Using expectancy, can we figure out the ideal time to stop disability insurance? After all, risk management is not just about the risk something bad happens, it is also about the potential payout. You have paid for disability insurance for a long time, is disability insurance a waste of money?

### What if You are Only going to Work 5 More Years?

We are running out of data here. With that in mind, I present this:

As you get closer to the age of 65, the chance that you will become disabled by 65 decreases as seen above in figure 3. This is interesting to contemplate because we know the older you get, the higher likelihood that you will become disabled. If you are disabled after 65 in this setting, it doesn’t “count” since you would receive no disability payments after 65.

The data presented in Figure 1 stopped at age 55. However, we also know at age 65, the number of people who will be disabled before 65 is zero. So, we can insert a trend line and discover 6.5% of 60 year old males become disabled and 7.8% of females become disabled before they are 65.

## Summary Table: When Should I Stop Disability Insurance?

In figure 5, see the summary table. On the top, are the years left until retirement. On the left, find percent of return on investment, and percentage of short term (2-5 years) and long term (>5 years) disability.

Return on investment, in essence, means the chance that you get your money back. It is expected payout over premium payment.

Insurance is risk mitigation, or risk transfer for catastrophic problems. There is expectancy for a negative result, as obviously insurance would go out of business if they paid out more than they took in.
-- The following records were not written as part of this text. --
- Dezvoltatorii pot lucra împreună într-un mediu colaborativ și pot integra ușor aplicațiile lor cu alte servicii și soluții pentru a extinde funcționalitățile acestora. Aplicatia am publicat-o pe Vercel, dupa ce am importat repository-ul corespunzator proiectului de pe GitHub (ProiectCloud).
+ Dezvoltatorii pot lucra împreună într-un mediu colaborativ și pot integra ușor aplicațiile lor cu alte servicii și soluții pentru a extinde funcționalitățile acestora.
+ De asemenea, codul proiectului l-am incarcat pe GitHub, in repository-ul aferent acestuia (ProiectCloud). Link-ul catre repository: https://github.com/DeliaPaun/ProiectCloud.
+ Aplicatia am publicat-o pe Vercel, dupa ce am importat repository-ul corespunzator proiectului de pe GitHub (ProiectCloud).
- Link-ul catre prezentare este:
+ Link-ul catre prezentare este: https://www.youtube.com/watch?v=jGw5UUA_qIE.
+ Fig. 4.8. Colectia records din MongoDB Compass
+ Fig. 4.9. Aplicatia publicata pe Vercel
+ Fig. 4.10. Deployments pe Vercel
**What makes disability insurance fascinating: the older you get, the more likely you are to become disabled but the less payout you receive.**

**The return on investment, then, increases until you are about 10 years out from retirement.** The chance that you have a long term disability also increases as you get older, but obviously goes to 0% once you are 60.
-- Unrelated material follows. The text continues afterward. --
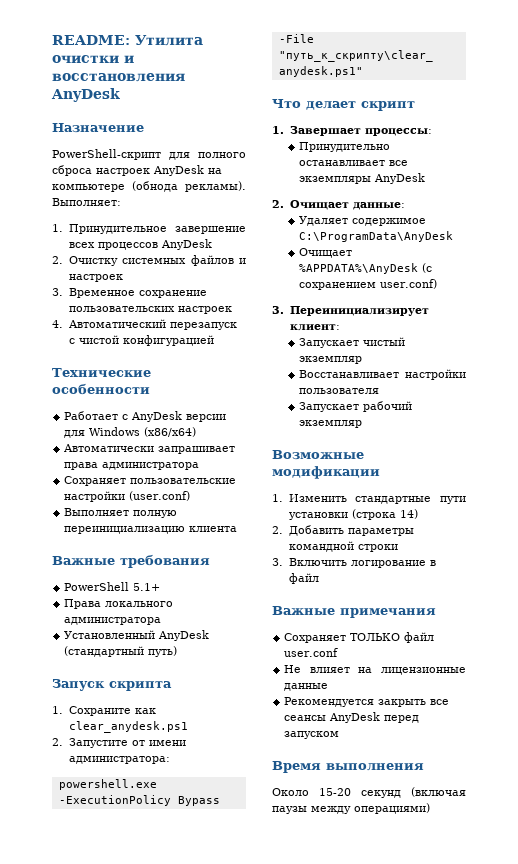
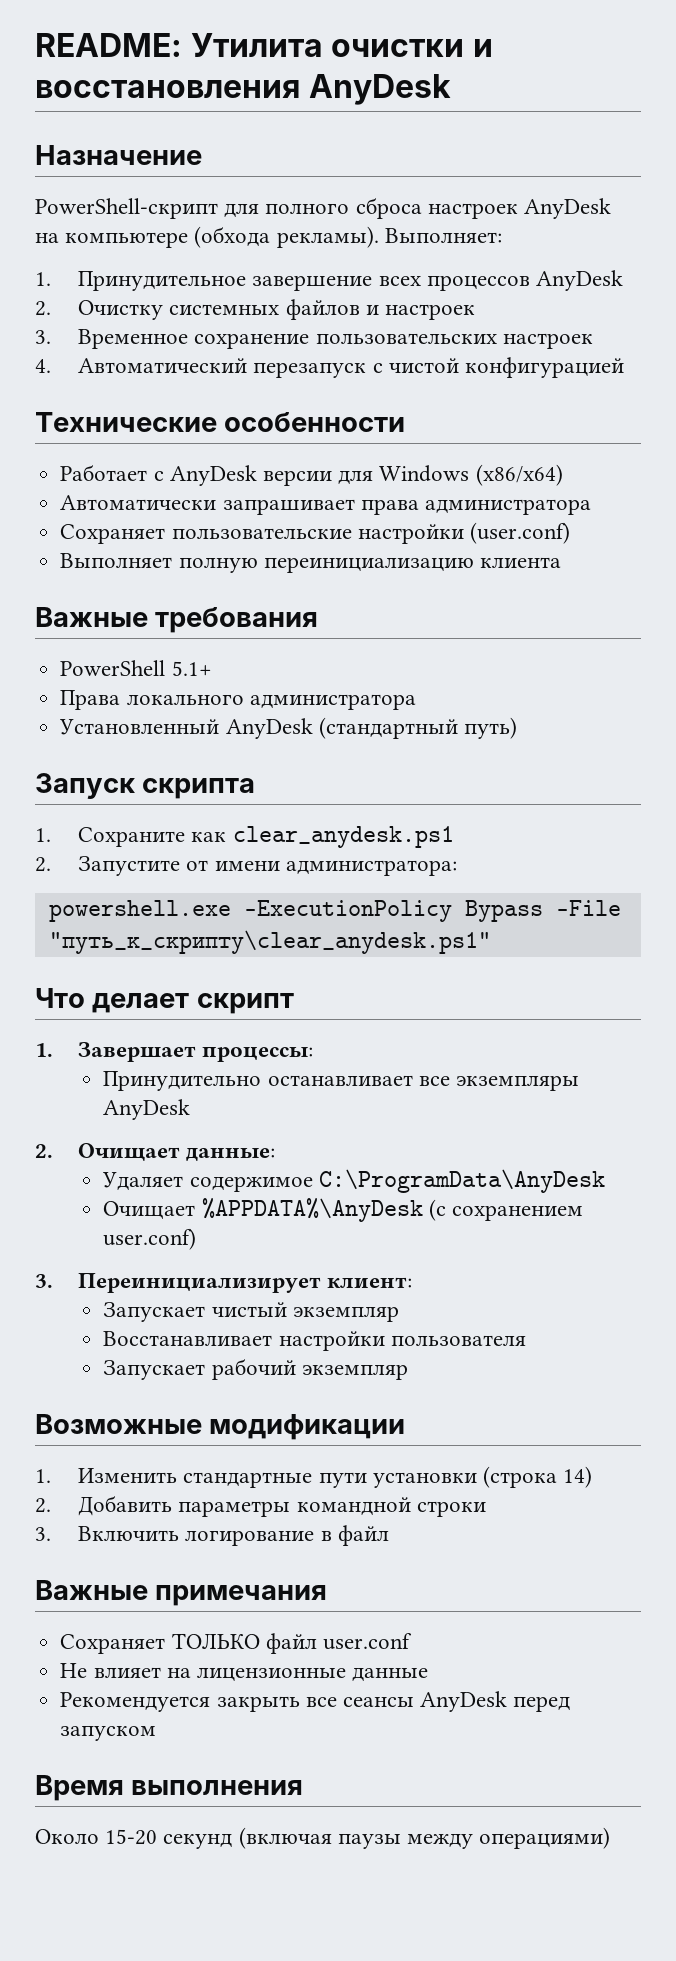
- PowerShell-скрипт для полного сброса настроек AnyDesk на компьютере (обнода рекламы).
+ PowerShell-скрипт для полного сброса настроек AnyDesk на компьютере (обхода рекламы).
So, when should you stop your disability insurance when you are Financially Independent? It is a personal choice, and one that can take your own health into account. If you have conditions that increase the risk for short or long term disability, it may pay to keep the insurance around. If you are healthy and financially independent, stop it 10 years before you retire.

Nevertheless, once you can self-insure for disaster, the odds are ever in favor of insurance companies.
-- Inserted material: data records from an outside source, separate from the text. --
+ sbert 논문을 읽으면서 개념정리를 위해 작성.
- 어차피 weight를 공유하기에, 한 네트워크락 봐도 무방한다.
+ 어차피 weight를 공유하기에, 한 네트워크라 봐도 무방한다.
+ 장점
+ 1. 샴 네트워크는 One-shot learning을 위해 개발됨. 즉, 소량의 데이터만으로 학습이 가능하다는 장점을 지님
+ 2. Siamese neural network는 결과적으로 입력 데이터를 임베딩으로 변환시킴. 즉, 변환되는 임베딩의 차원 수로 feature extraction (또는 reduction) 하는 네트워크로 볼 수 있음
Good/interesting analysis. I am sitting here trying to apply same logic to annuity purchase as an insurance product. If I’ve factored in conservative retirement income modeling projections for inflation & returns, & have 98% chance of not running out of money through age 95, & less than 5% chance of living to 100, is an annuity worth it? Or should one even apply the same logic?

Depends on a lot of factors, including asset allocation. Almost everyone is better off on paper if they replace some percent of bonds with an annuity… but a 98% chance of not running out of money likely means you have oversaved for retirement (that is TOO good of a monte carlo result!) so you can do whatever you want!

I stopped mine somewhere between 45-50. I was sure of FI prior to this. It always surprises me when people keep this up past sure FI.

Pretty easy decision to cancel if you are perfectly healthy! I wonder what I’d do if I had a health issue…

Good analysis. I was curious so I just checked my records. I dropped life insurance at 50 and dropped my disability at 60. Probably held onto the disability a little longer than needed but I have a pretty physical life and have seen too many colleagues and patients taken out by injury. By 60 it was obvious that the odds of disability with payout equal to the premiums was almost non-existent so it was easy to drop. Pretty easy decision then.

Really enjoy your blog.

Another thought-provoking article! This is one topic I had not previously considered in depth so I appreciate the analysis.